Figure 1.

An overview of signaling by the EGF family (with EGF and EGFR/ErbB1 as example) from cell surface down to the nucleus (without taking into account endocytic trafficking and recycling of the receptor). In the absence of ligand (left panel), LRIG1, a negative regulator (red line), binds to the EGFR and both are degraded by less well-studied mechanisms. In addition, unliganded EGFR can also be sent into E3 ubiquitin ligase-Socs4/5-assisted ubiquitylation and degradation. In the presence of ligand (middle and right panel), still two outcomes are possible. In the first, positive signaling (green arrows) is initiated via Grb2, resulting in activation of downstream kinase cascades Raf–Mek–Erk (Erk or Mapk) and PI3K–PDK–Akt, which is a prototypic survival pathway that is constitutively activated in many types of cancer.
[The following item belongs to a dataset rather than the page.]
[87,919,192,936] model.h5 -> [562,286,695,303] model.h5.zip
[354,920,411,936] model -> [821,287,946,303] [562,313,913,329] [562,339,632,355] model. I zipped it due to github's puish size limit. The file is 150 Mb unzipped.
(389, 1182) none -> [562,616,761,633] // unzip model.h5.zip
The latter cascades are also subject to negative regulation exerted by dual-specificity phosphatases (Dusp) and the tumor-suppressor PTEN, respectively. In the nucleus, Erk teams up with an activated TF to induce transcription of cell proliferation genes. In the second, degradation versus recycling is still an option, one initiated via Grb2 and one—also in a ligand-dependent manner—where LRIG1-Cbl (Cbl is an E3 ubiquitin–protein ligase) and probably direct EGFR–Cbl interaction ensure full ubiquitylation and hence degradation of the EGFRs. Finally, also RALT, a pan-ErbB inhibitor, acts at this level: it inhibits EGFR allosteric kinase activation. Grey boxes highlight the aptamers discussed in the main text, together with the references.